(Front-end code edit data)
————

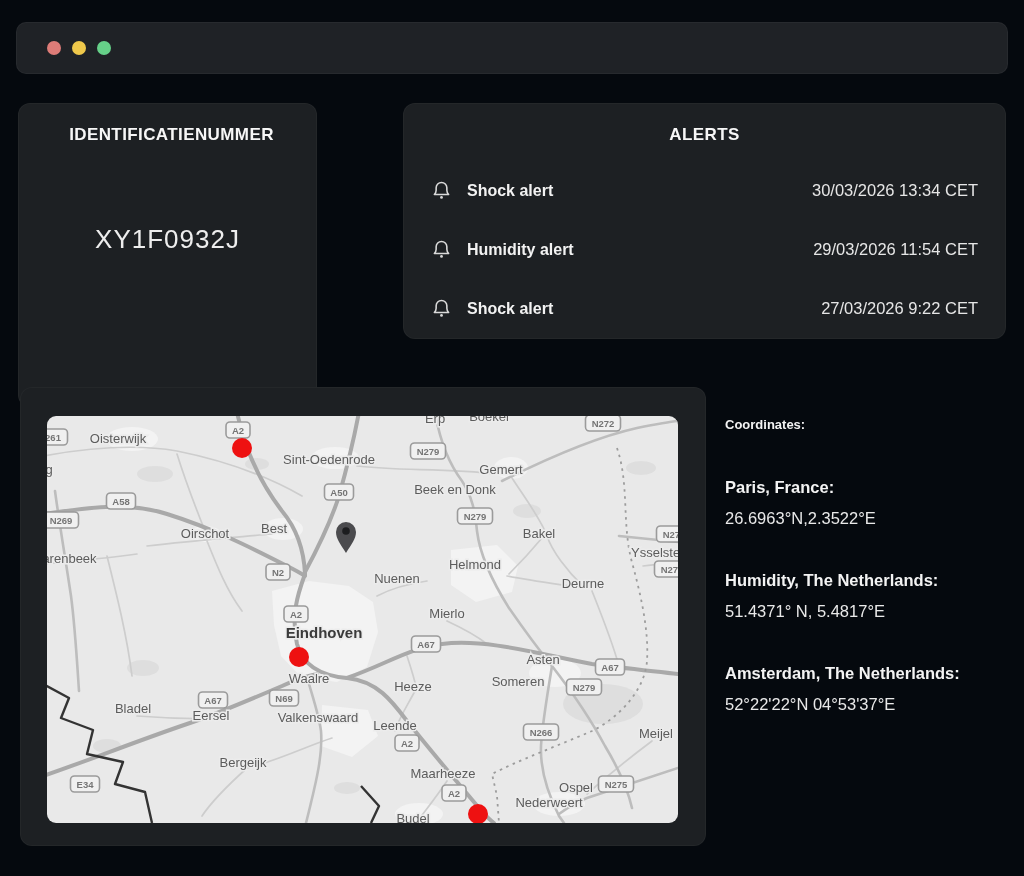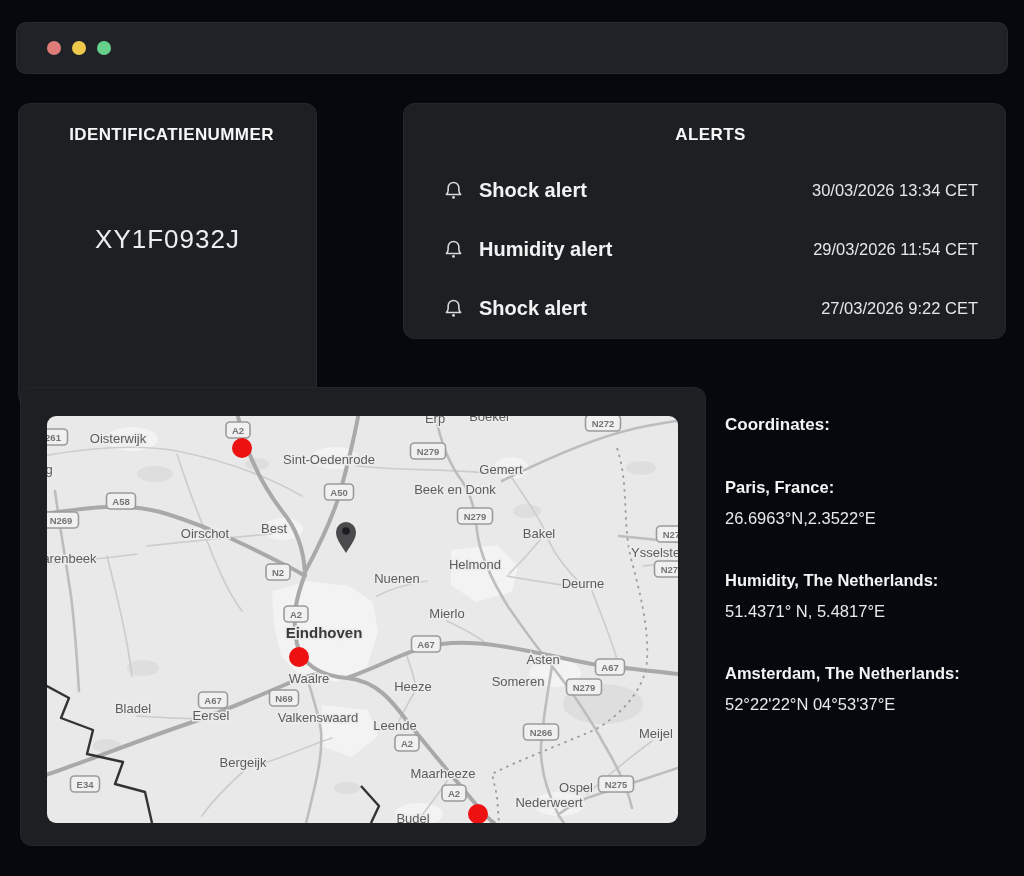--- a/index.html
+++ b/index.html
@@ -14,42 +14,42 @@
     background:#1f2226;border:1px solid rgba(255,255,255,0.04);
     border-radius:10px;box-sizing:border-box;
     display:flex;align-items:center;padding-left:30px;gap:11px;
   }
   .tl-dot{width:14px;height:14px;border-radius:50%;}
   .card{
     position:absolute;background:#1d2023;border-radius:12px;
     border:1px solid rgba(255,255,255,0.03);box-sizing:border-box;
   }
   #id-card{left:18px;top:103px;width:299px;height:304px;padding-left:8px;}
-  #alerts-card{left:403px;top:103px;width:603px;height:236px;padding-left:12px;}
+  #alerts-card{left:403px;top:103px;width:603px;height:236px;}
   .card-title{
     margin-top:21px;text-align:center;color:#f7f7f7;
     font-size:17px;font-weight:bold;letter-spacing:0.4px;
   }
   .id-value{
     position:absolute;left:0;right:0;top:120px;text-align:center;
     color:#ededed;font-size:26px;letter-spacing:1px;
   }
   #alert-list{margin-top:16px;padding:0 27px;}
   .alert-row{height:59px;display:flex;align-items:center;}
   .alert-icon{width:21px;height:21px;flex:0 0 auto;margin-right:15px;display:flex;}
-  .alert-label{color:#f2f2f2;font-size:20px;font-weight:bold;}
+  .alert-label{color:#f2f2f2;font-size:16px;font-weight:bold;}
   .alert-time{margin-left:auto;color:#e6e6e6;font-size:16.5px;}
   #map-card{left:20px;top:387px;width:686px;height:459px;}
   #map-frame{
     position:absolute;left:26px;top:28px;width:631px;height:407px;
     border-radius:9px;overflow:hidden;background:#e9e9e9;
   }
   #map-frame svg{display:block;}
   #coords-panel{position:absolute;left:725px;top:414px;width:286px;}
-  .coords-title{color:#f3f3f3;font-size:17px;font-weight:bold;line-height:22px;}
+  .coords-title{color:#f3f3f3;font-size:13px;font-weight:bold;line-height:22px;}
   .coord-entry{margin-top:40px;}
   .coord-label{color:#f3f3f3;font-size:16.5px;font-weight:bold;line-height:22px;}
   .coord-value{color:#e9e9e9;font-size:16.5px;line-height:22px;margin-top:9px;}
   
   .road-major{fill:none;stroke:#a9a9a9;stroke-width:4;stroke-linecap:round;}
   .road-mid{fill:none;stroke:#bdbdbd;stroke-width:2.6;stroke-linecap:round;}
   .road-minor{fill:none;stroke:#cdcdcd;stroke-width:1.7;stroke-linecap:round;}
   .border-dark{fill:none;stroke:#333;stroke-width:2.4;stroke-linejoin:round;}
   .border-dotted{fill:none;stroke:#9c9c9c;stroke-width:1.8;stroke-dasharray:2.5 4.5;}
   .patch-light{fill:#f3f3f3;stroke:none;}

————

## REQUIRED WORK
Exact repetition of all entries is required. The pictures should not appear.

## RESPONSE AREA
--- a/index.html
+++ b/index.html
@@ -14,42 +14,42 @@
     background:#1f2226;border:1px solid rgba(255,255,255,0.04);
     border-radius:10px;box-sizing:border-box;
     display:flex;align-items:center;padding-left:30px;gap:11px;
   }
   .tl-dot{width:14px;height:14px;border-radius:50%;}
   .card{
     position:absolute;background:#1d2023;border-radius:12px;
     border:1px solid rgba(255,255,255,0.03);box-sizing:border-box;
   }
   #id-card{left:18px;top:103px;width:299px;height:304px;padding-left:8px;}
-  #alerts-card{left:403px;top:103px;width:603px;height:236px;padding-left:12px;}
+  #alerts-card{left:403px;top:103px;width:603px;height:236px;}
   .card-title{
     margin-top:21px;text-align:center;color:#f7f7f7;
     font-size:17px;font-weight:bold;letter-spacing:0.4px;
   }
   .id-value{
     position:absolute;left:0;right:0;top:120px;text-align:center;
     color:#ededed;font-size:26px;letter-spacing:1px;
   }
   #alert-list{margin-top:16px;padding:0 27px;}
   .alert-row{height:59px;display:flex;align-items:center;}
   .alert-icon{width:21px;height:21px;flex:0 0 auto;margin-right:15px;display:flex;}
-  .alert-label{color:#f2f2f2;font-size:20px;font-weight:bold;}
+  .alert-label{color:#f2f2f2;font-size:16px;font-weight:bold;}
   .alert-time{margin-left:auto;color:#e6e6e6;font-size:16.5px;}
   #map-card{left:20px;top:387px;width:686px;height:459px;}
   #map-frame{
     position:absolute;left:26px;top:28px;width:631px;height:407px;
     border-radius:9px;overflow:hidden;background:#e9e9e9;
   }
   #map-frame svg{display:block;}
   #coords-panel{position:absolute;left:725px;top:414px;width:286px;}
-  .coords-title{color:#f3f3f3;font-size:17px;font-weight:bold;line-height:22px;}
+  .coords-title{color:#f3f3f3;font-size:13px;font-weight:bold;line-height:22px;}
   .coord-entry{margin-top:40px;}
   .coord-label{color:#f3f3f3;font-size:16.5px;font-weight:bold;line-height:22px;}
   .coord-value{color:#e9e9e9;font-size:16.5px;line-height:22px;margin-top:9px;}
   
   .road-major{fill:none;stroke:#a9a9a9;stroke-width:4;stroke-linecap:round;}
   .road-mid{fill:none;stroke:#bdbdbd;stroke-width:2.6;stroke-linecap:round;}
   .road-minor{fill:none;stroke:#cdcdcd;stroke-width:1.7;stroke-linecap:round;}
   .border-dark{fill:none;stroke:#333;stroke-width:2.4;stroke-linejoin:round;}
   .border-dotted{fill:none;stroke:#9c9c9c;stroke-width:1.8;stroke-dasharray:2.5 4.5;}
   .patch-light{fill:#f3f3f3;stroke:none;}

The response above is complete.